Dari sisi KPBU-AP dinilai sebagai salah satu skema alternatif yang memungkinkan proyek tetap berjalan tanpa membebani anggaran daerah secara langsung di awal. Dalam skema ini, badan usaha terlebih dahulu membiayai pembangunan, sementara pemerintah melakukan pembayaran secara bertahap sesuai ketersediaan layanan.

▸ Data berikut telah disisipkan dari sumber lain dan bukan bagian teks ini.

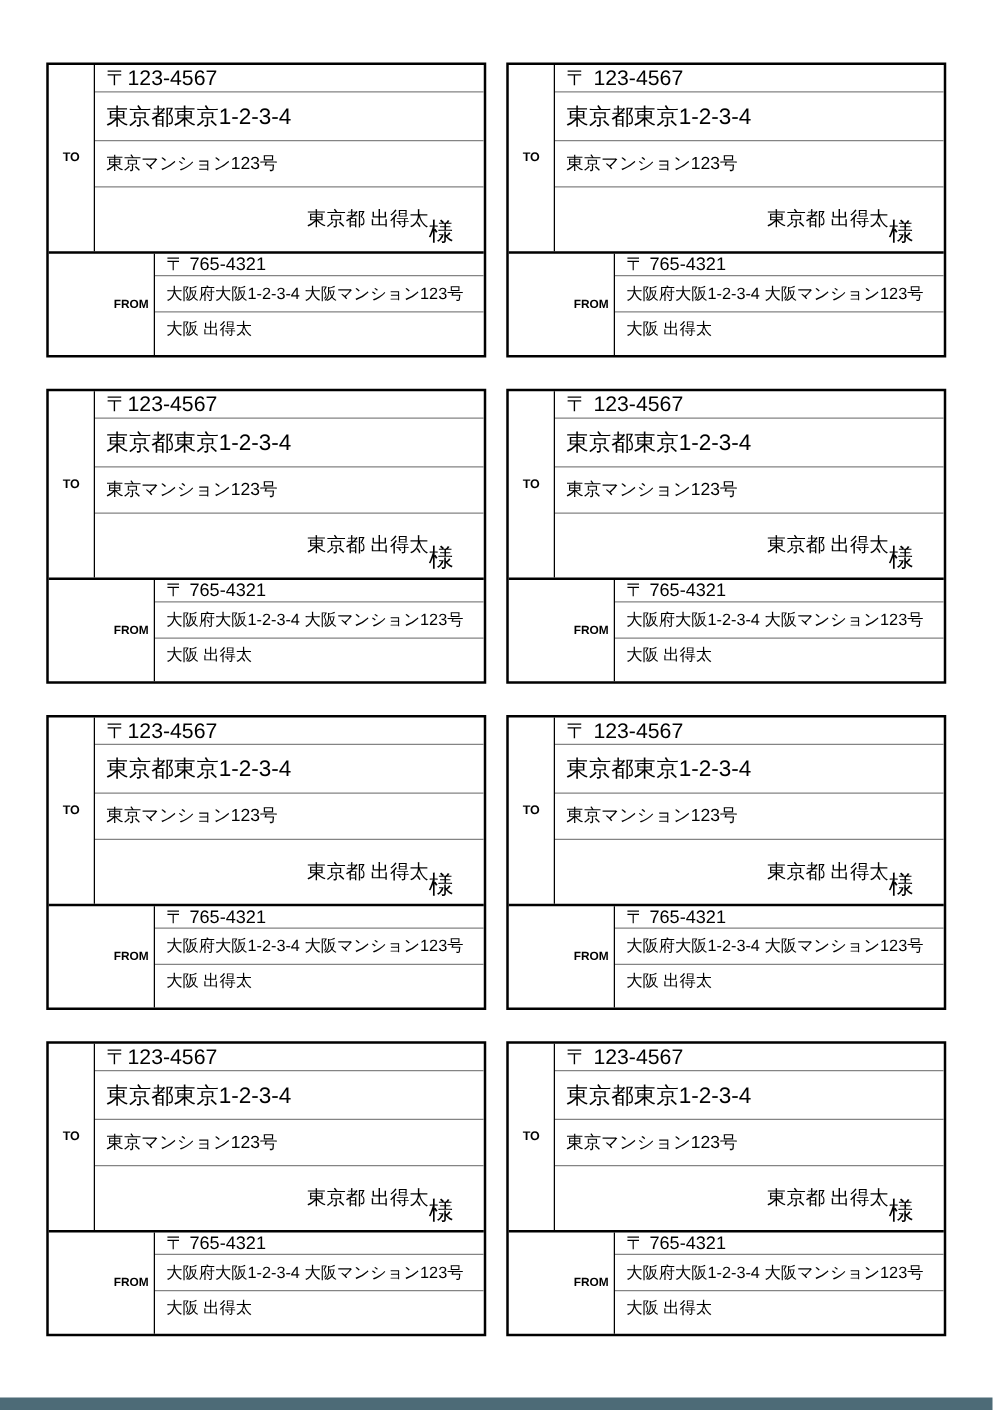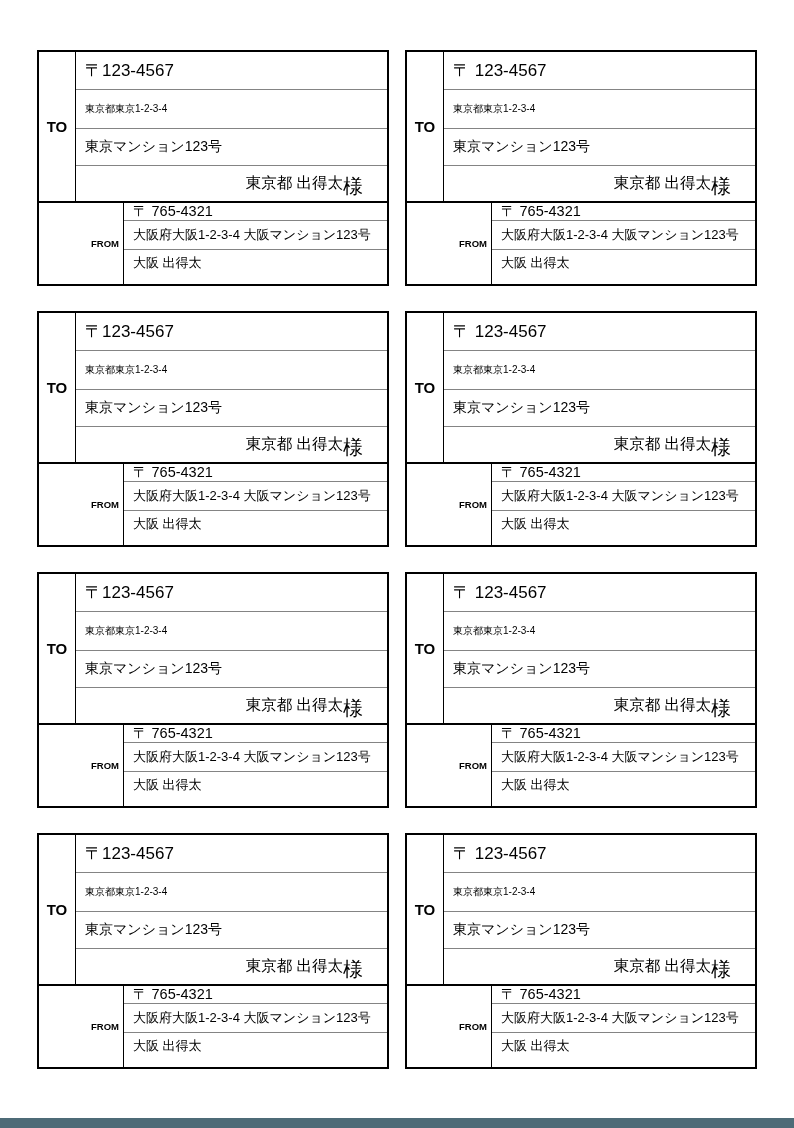--- a/index.html
+++ b/index.html
@@ -42,43 +42,43 @@
   .sec.from { flex: 1; }
 
   .side {
     width: 36px;
     flex: none;
     border-right: 1.5px solid #000;
     display: flex;
     align-items: center;
     justify-content: center;
     font-weight: bold;
-    font-size: 15px;
+    font-size: 10px;
   }
   .side.from-side { font-size: 9.5px; padding-left: 48px; }
 
   .rows {
     flex: 1;
     min-width: 0;
     display: flex;
     flex-direction: column;
   }
 
   .row {
     box-sizing: border-box;
     display: flex;
     align-items: center;
     padding-left: 9px;
     white-space: nowrap;
     overflow: hidden;
   }
   .divider { border-bottom: 1px solid #848484; }
 
-  .r1 { height: 38px;   font-size: 17px; }
-  .r2 { height: 39px;   font-size: 10px; }
+  .r1 { height: 22px;   font-size: 17px; }
+  .r2 { height: 39px;   font-size: 18px; }
   .r3 { height: 36.5px; font-size: 14px; }
   .r4 { flex: 1; font-size: 15.5px; justify-content: flex-end; padding-right: 24px; }
   .r5 { height: 18px; font-size: 14.5px; }
   .r6 { height: 29.5px; font-size: 13px; }
   .r7 { flex: 1; font-size: 13px; align-items: flex-start; padding-top: 4px; }
 
   .honorific {
     font-size: 20px;
     align-self: flex-end;
     line-height: 1;

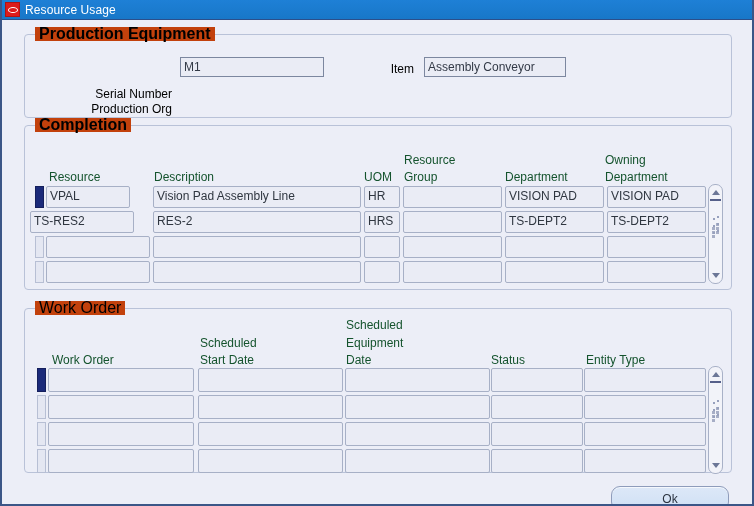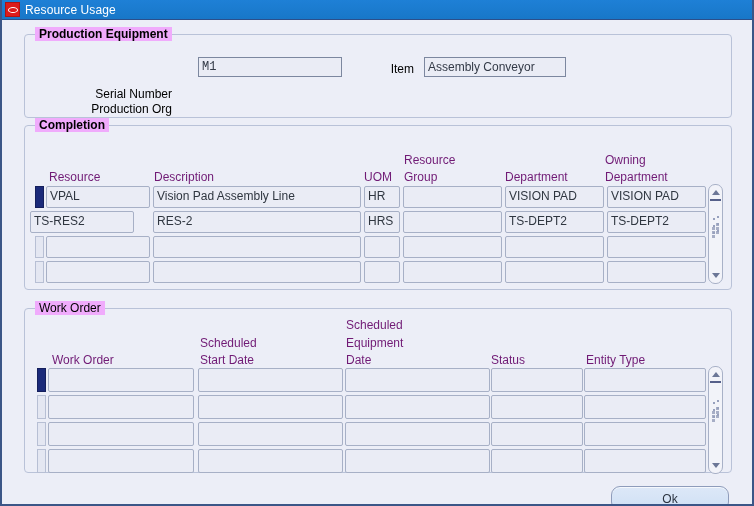--- a/index.html
+++ b/index.html
@@ -78,23 +78,23 @@
     position: absolute;
     box-sizing: border-box;
     border: 1px solid #b9c2d8;
     border-radius: 4px;
     background: transparent;
   }
   .group > .group-title {
     position: absolute;
     top: -8px;
     left: 10px;
-    background: #f0abfc;
+    background: #c2410c;
     padding: 0 4px;
-    font-size: 12px;
+    font-size: 16px;
     line-height: 14px;
     white-space: nowrap;
   }
   .group > .group-title.bold { font-weight: bold; }
 
   
   .lbl {
     position: absolute;
     font-size: 12px;
     line-height: 14px;
@@ -114,21 +114,21 @@
     color: #333a47;
     padding: 1px 2px 0 3px;
     white-space: nowrap;
     overflow: hidden;
   }
   .field.hi { border-color: #7c879f; }
   .colhdr {
     position: absolute;
     font-size: 12px;
     line-height: 14px;
-    color: #701a75;
+    color: #14532d;
     white-space: nowrap;
   }
   .row-marker {
     position: absolute;
     width: 9px;
     box-sizing: border-box;
     background: #e4e7f2;
     border: 1px solid #b7bfd4;
   }
   .row-marker.sel {
@@ -237,21 +237,21 @@
     <span class="title-text">Resource Usage</span>
   </div>
 
   <div class="client">
 
     <div class="group" style="left:22px; top:14px; width:708px; height:84px;">
       <span class="group-title bold">Production Equipment</span>
     </div>
 
     <div class="lbl right" style="left:50px; top:42px; width:120px;margin-top:40px;">Production Org</div>
-    <div class="field hi" style="left:196px; top:37px; width:144px; height:20px;font-family:Liberation Mono, monospace;">M1</div>
+    <div class="field hi" style="left:178px; top:37px; width:144px; height:20px;">M1</div>
 
     <div class="lbl right" style="left:50px; top:67px; width:120px;">Serial Number</div>
 
     <div class="lbl right" style="left:328px; top:42px; width:84px;">Item</div>
     <div class="field hi" style="left:422px; top:37px; width:142px; height:20px;">Assembly Conveyor</div>
 
     <div class="group" style="left:22px; top:105px; width:708px; height:165px;">
       <span class="group-title bold">Completion</span>
     </div>
 
@@ -263,21 +263,21 @@
 
     <div class="colhdr" style="left:402px; top:133px;">Resource</div>
     <div class="colhdr" style="left:402px; top:150px;">Group</div>
 
     <div class="colhdr" style="left:503px; top:150px;">Department</div>
 
     <div class="colhdr" style="left:603px; top:133px;">Owning</div>
     <div class="colhdr" style="left:603px; top:150px;">Department</div>
 
     <div class="row-marker sel" style="left:33px; top:166px; height:22px;"></div>
-    <div class="cell" style="left:44px; top:166px; width:104px; height:22px;">VPAL</div>
+    <div class="cell" style="left:44px; top:166px; width:84px; height:22px;">VPAL</div>
     <div class="cell" style="left:151px; top:166px; width:208px; height:22px;">Vision Pad Assembly Line</div>
     <div class="cell" style="left:362px; top:166px; width:36px; height:22px;">HR</div>
     <div class="cell" style="left:401px; top:166px; width:99px; height:22px;"></div>
     <div class="cell" style="left:503px; top:166px; width:99px; height:22px;">VISION PAD</div>
     <div class="cell" style="left:605px; top:166px; width:99px; height:22px;">VISION PAD</div>
 
     <div class="row-marker" style="left:33px; top:191px; height:22px;"></div>
     <div class="cell" style="left:28px; top:191px; width:104px; height:22px;">TS-RES2</div>
     <div class="cell" style="left:151px; top:191px; width:208px; height:22px;">RES-2</div>
     <div class="cell" style="left:362px; top:191px; width:36px; height:22px;">HRS</div>

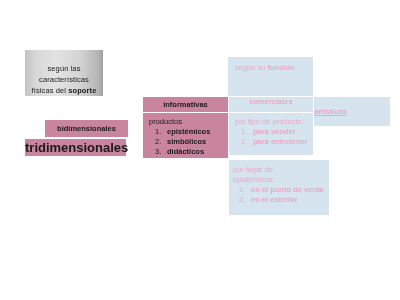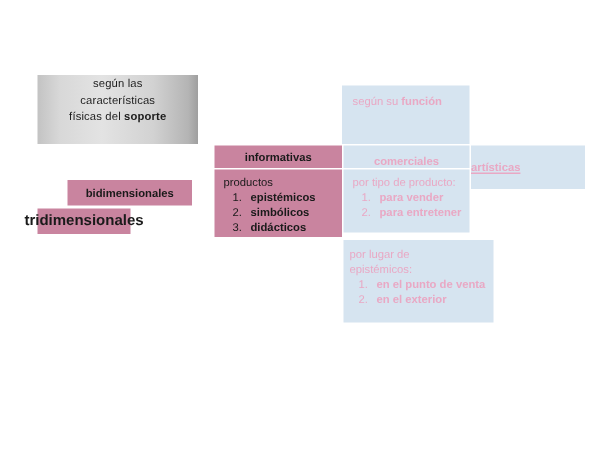--- a/index.html
+++ b/index.html
@@ -33,58 +33,58 @@
   }
   .gray {
     background: linear-gradient(to right,
         #c3c3c3 0%, #d8d8d8 14%, #e3e3e3 40%,
         #d2d2d2 72%, #b4b4b4 94%, #9f9f9f 100%);
     color: #1c1c1c;
   }
 
   
   #soporte-box {
-    left: 25px; top: 50px; width: 107px; height: 46px;
-    display: flex; align-items: flex-start; justify-content: center;
+    left: 25px; top: 50px; width: 78px; height: 46px;
+    display: flex; align-items: flex-end; justify-content: center;
   }
   #soporte-box .lines {
     text-align: center;
     font-size: 7.5px;
     line-height: 11px;
     letter-spacing: 0.1px;
   }
   .b { font-weight: bold; }
 
   #bidim-box {
     left: 25px; top: 120px; width: 83px; height: 17px;
     display: flex; align-items: center; justify-content: center;
     font-size: 7.5px; font-weight: bold; margin-left: 20px;
   }
   #tridim-box {
-    left: 25px; top: 139px; width: 62px; height: 17px;
-    display: flex; align-items: center; justify-content: center;
-    font-size: 10px; font-weight: bold;
+    left: 25px; top: 139px; width: 101px; height: 17px;
+    display: flex; align-items: center; justify-content: flex-start;
+    font-size: 13px; font-weight: bold;
   }
 
   #funcion-box {
     left: 228px; top: 57px; width: 85px; height: 39px;
     padding: 6px 7px 0 7px;
     font-size: 7.5px;
   }
   #funcion-box .hdr { line-height: 10px; }
   #funcion-box .hdr .b { font-weight: bold; }
 
   #informativas-bar {
     left: 143px; top: 97px; width: 85px; height: 15px;
     display: flex; align-items: center; justify-content: center;
     font-size: 7.5px; font-weight: bold;
   }
   #comerciales-bar {
     left: 229px; top: 97px; width: 84px; height: 15px;
-    display: flex; align-items: flex-end; justify-content: center;
+    display: flex; align-items: flex-start; justify-content: center;
     font-size: 7.5px; font-weight: bold;
   }
   #artisticas-bar {
     left: 314px; top: 97px; width: 76px; height: 29px;
     display: flex; align-items: center; justify-content: flex-start;
     font-size: 7.5px; font-weight: bold; text-decoration: underline;
   }
 
   #productos-box {
     left: 143px; top: 113px; width: 85px; height: 45px;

Meski begitu, Eri memastikan bahwa seluruh opsi kebijakan, termasuk KPBU-AP, akan dibahas secara matang bersama DPRD Surabaya sebelum diputuskan.
“Nanti kita akan sampaikan ke DPRD. InsyaAllah dengan salah satu solusinya adalah dengan KPBU-AP,” pungkasnya.
Dengan kondisi fiskal yang semakin ketat, Pemkot Surabaya dituntut mencari terobosan agar pembangunan tetap berjalan tanpa mengorbankan program sosial yang menyentuh langsung kebutuhan warga.